[Footnote B: That is, a room from which ordinary daylight is excluded.]
But a photograph on glass, which must be carefully shielded from the light and admired only in the dark room, would be neither pleasurable nor practical. If there were some way by which the hitherto unaffected silver chloride could be totally removed, it would be possible to take the plate into any light without fear. To accomplish this, the unchanged silver chloride is got rid of by the process technically called “fixing”; that is, by washing off the unreduced silver chloride with a solution such as sodium thiosulphite, commonly known as hypo. After a bath in the hypo the plate is cleansed in clear running water and left to dry. Such a process gives a clear and permanent picture on the plate.

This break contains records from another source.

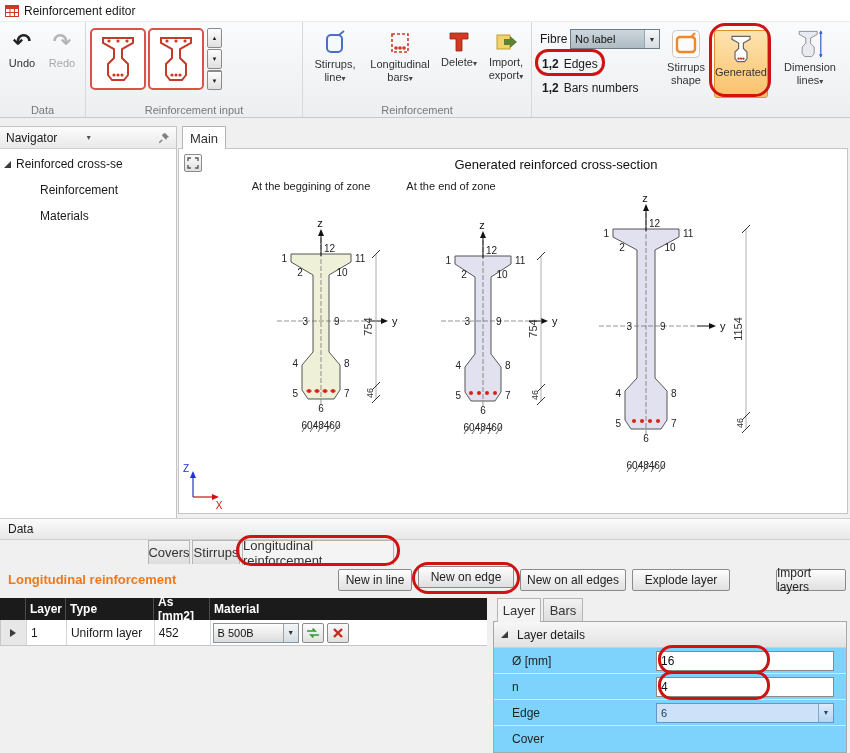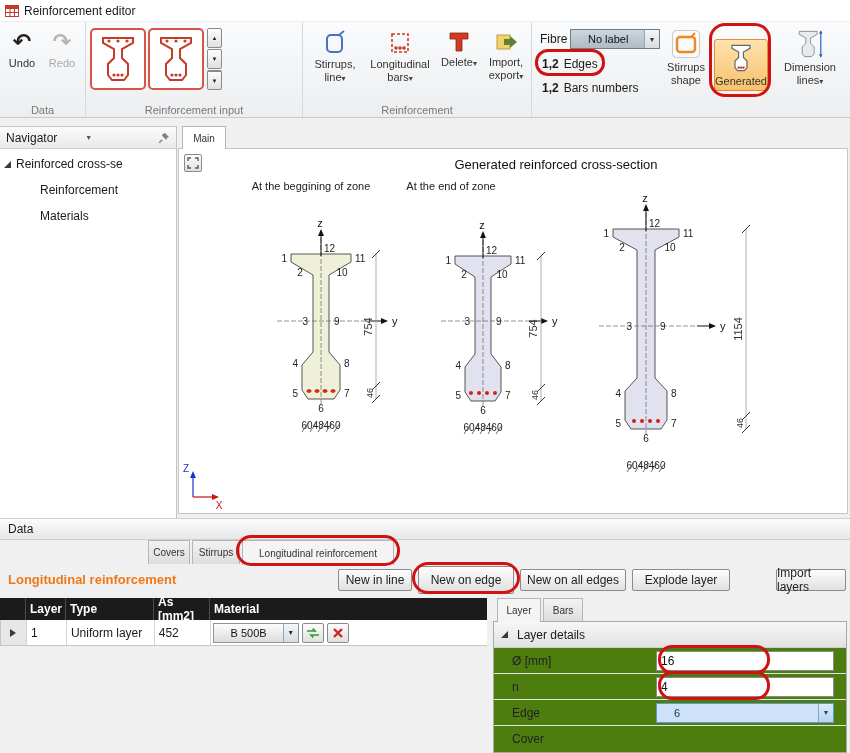--- a/index.html
+++ b/index.html
@@ -18,7 +18,7 @@
 .caret{font-size:8px;color:#444}
 .push{position:absolute;display:flex;align-items:center;justify-content:center;background:linear-gradient(#fdfdfd,#e0e0e0);border:1px solid #8b8b8b;border-radius:2px;font-size:12px;color:#222}
 .combo{display:flex;align-items:stretch;background:#fff;border:1px solid #89959e;font-size:11px;color:#111}
-.combo .ctext{flex:1;padding-left:17px;white-space:nowrap;overflow:hidden;display:flex;align-items:center}
+.combo .ctext{flex:1;padding-left:4px;white-space:nowrap;overflow:hidden;display:flex;align-items:center}
 .combo .cbtn{width:15px;display:flex;align-items:center;justify-content:center;font-size:7px;color:#333;background:linear-gradient(#f4f6f8,#d6dde2);border-left:1px solid #9aa6ae}
 .combo.blue{background:#cde2f8;border-color:#5f97d2;color:#10365c}
 .combo.blue .cbtn{background:linear-gradient(#ddeafa,#b7d4f1);border-left-color:#7fa8cf;color:#1c4a78}

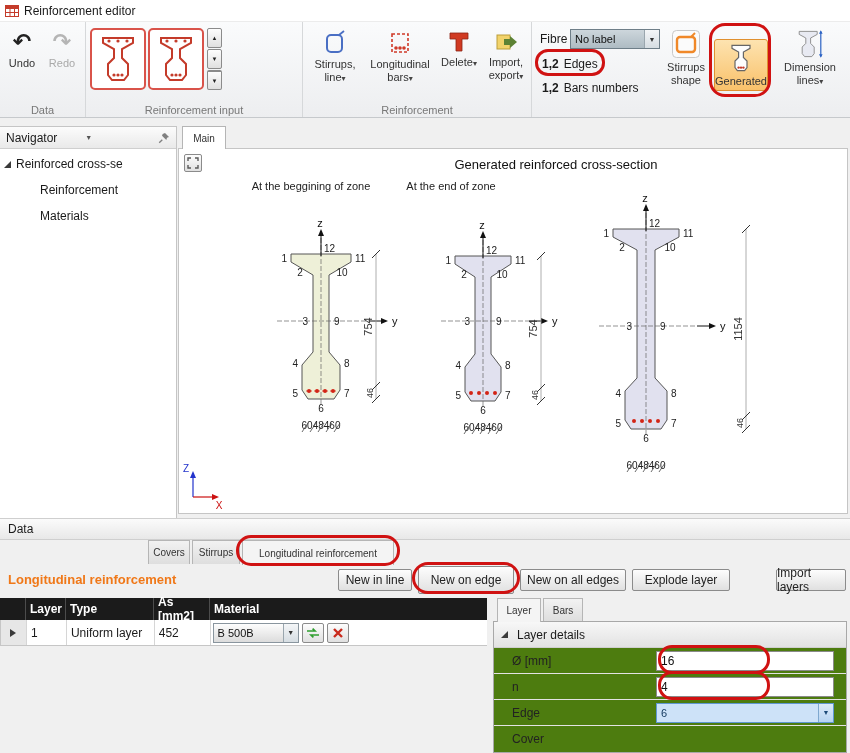--- a/index.html
+++ b/index.html
@@ -160,7 +160,7 @@
         </svg>
         <span class="lbl" style="width:46px">Stirrups shape</span>
       </div>
-      <div class="bigbtn" style="left:182px;top:17px;width:54px;height:52px;background:linear-gradient(#fde3b0,#f9c16a);border:1px solid #e09030">
+      <div class="bigbtn" style="left:182px;top:8px;width:54px;height:68px;background:linear-gradient(#fde3b0,#f9c16a);border:1px solid #e09030">
         <svg width="24" height="30" viewBox="0 0 40 50">
           <path d="M5 4L35 4L35 9L24 15L24 24L30 30L30 41L26 46L14 46L10 41L10 30L16 24L16 15L5 9Z" fill="#fdfdfd" stroke="#666" stroke-width="2"></path>
           <circle cx="16" cy="41" r="2" fill="#c43b2a"></circle>

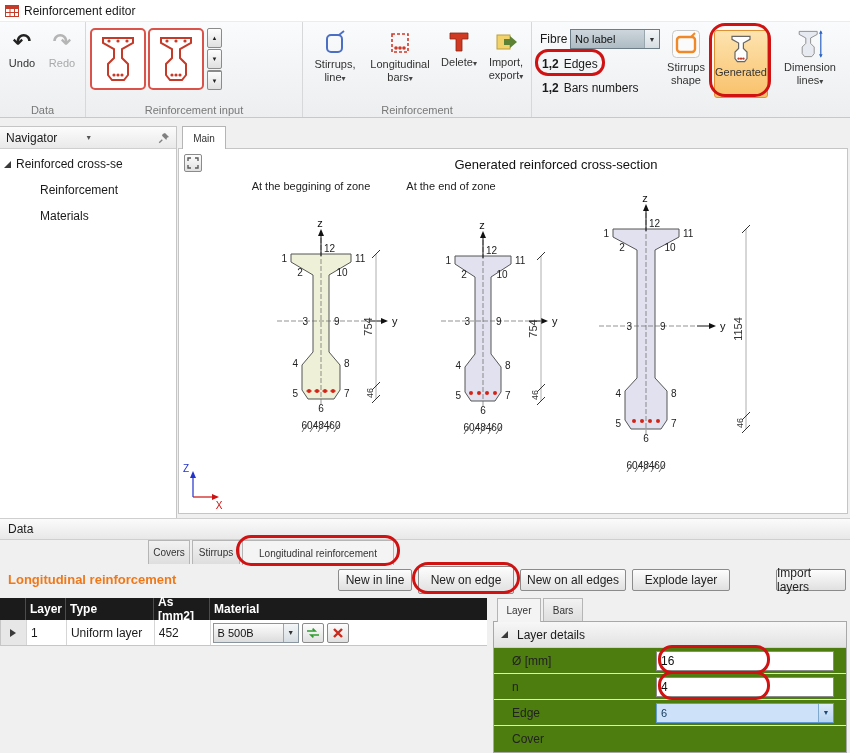--- a/index.html
+++ b/index.html
@@ -23,7 +23,7 @@
 .combo.blue{background:#cde2f8;border-color:#5f97d2;color:#10365c}
 .combo.blue .cbtn{background:linear-gradient(#ddeafa,#b7d4f1);border-left-color:#7fa8cf;color:#1c4a78}
 
-.tab{position:absolute;top:0;display:flex;align-items:center;justify-content:center;background:linear-gradient(#f2f2f2,#dedede);border:1px solid #b5b5b5;border-bottom:none;color:#333;font-size:10px}
+.tab{position:absolute;top:0;display:flex;align-items:center;justify-content:center;background:linear-gradient(#f2f2f2,#dedede);border:1px solid #b5b5b5;border-bottom:none;color:#333;font-size:13px}
 .tab.active{background:#f4f4f4;z-index:3}
 
 .thumb{position:absolute;display:flex;align-items:center;justify-content:center;background:#fff;border:2px solid #d9534a;border-radius:5px}

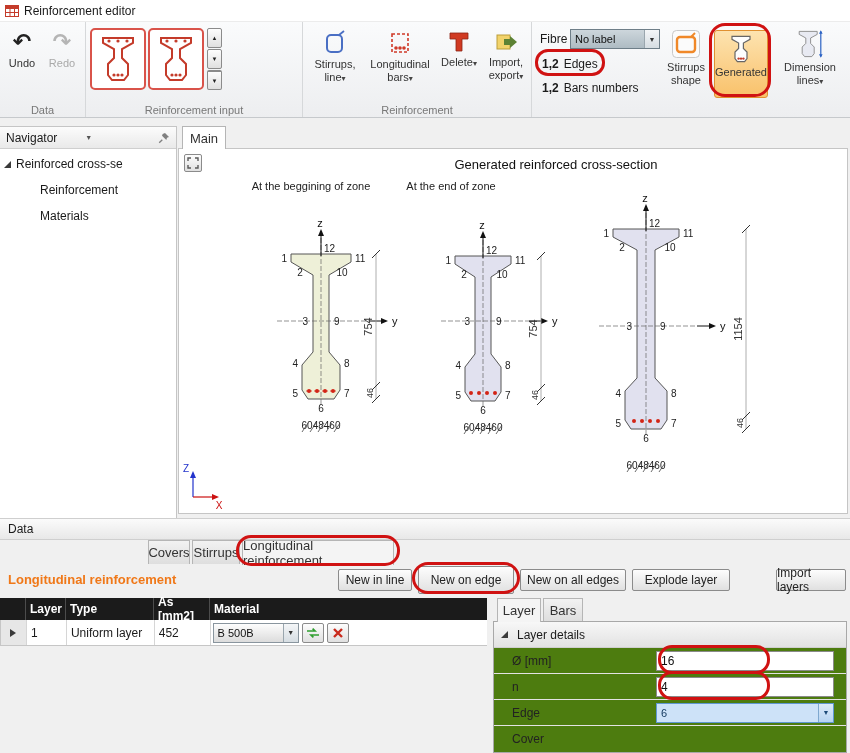--- a/index.html
+++ b/index.html
@@ -361,7 +361,7 @@
     <div class="push" style="left:338px;top:3px;width:74px;height:22px">
         <span>New in line</span>
       </div>
-    <div class="push" style="left:418px;top:0;width:96px;height:28px">
+    <div class="push" style="left:418px;top:0;width:96px;height:22px">
         <span>New on edge</span>
       </div>
     <div class="push" style="left:520px;top:3px;width:106px;height:22px">

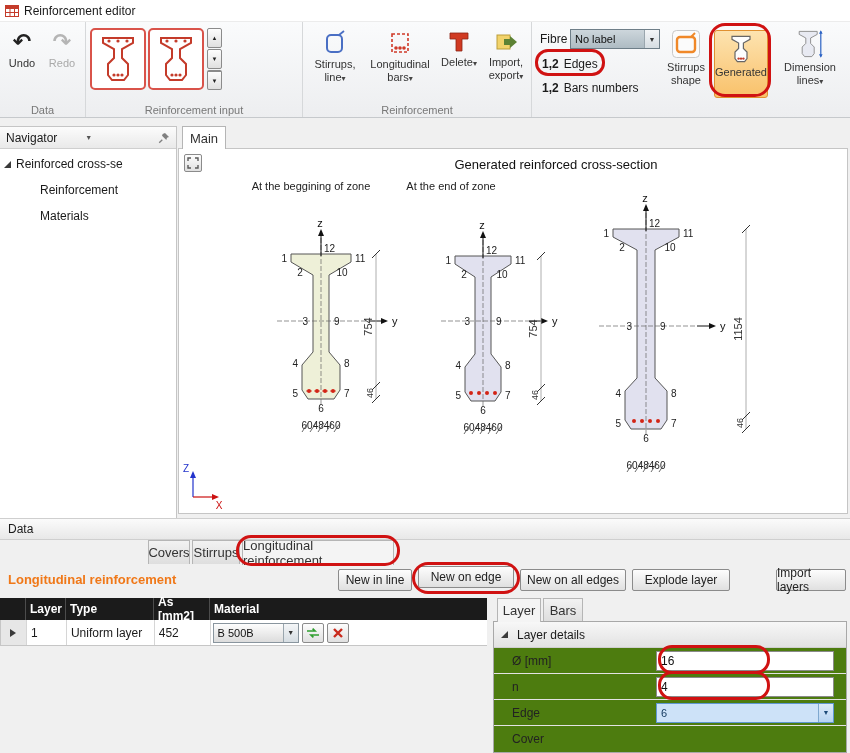--- a/index.html
+++ b/index.html
@@ -418,7 +418,7 @@
       </div>
   </div>
 
-  <div style="position:absolute;left:493px;top:621px;width:354px;height:132px;background:#4d7c0f;border:1px solid #a8a8a8;overflow:hidden">
+  <div style="position:absolute;left:493px;top:621px;width:354px;height:132px;background:#7dd3fc;border:1px solid #a8a8a8;overflow:hidden">
     <div style="position:absolute;left:0;top:0;width:100%;height:26px;display:flex;align-items:center;background:linear-gradient(#f7f7f7,#e2e2e2);border-bottom:1px solid #cfcfcf">
       <span class="tri-exp" style="margin-left:7px"></span>
       <span style="margin-left:9px">Layer details</span>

[Illustration: FIG. 82.—A camera.]
122. The Camera. A camera (Fig. 82) is a light-tight box containing a movable convex lens at one end and a screen at the opposite end. Light from the object to be photographed passes through the lens, falls upon the screen, and forms an image there. If we substitute for the ordinary screen a plate or film coated with silver chloride or any other silver salt, the light which falls upon the sensitive plate and forms an image there will change the silver chloride and produce a hidden image. If the plate is then removed from the camera in the dark, and is treated as described in the preceding Section, the image becomes visible and permanent. In practice some gelatin is mixed with the silver salt, and the mixture is then poured over the plate or film in such a way that a thin, even coating is made. It is the presence of the gelatin that gives plates a yellowish hue. The sensitive plates are left to dry in dark rooms, and when the coating has become absolutely firm and dry, the plates are packed in boxes and sent forth for sale.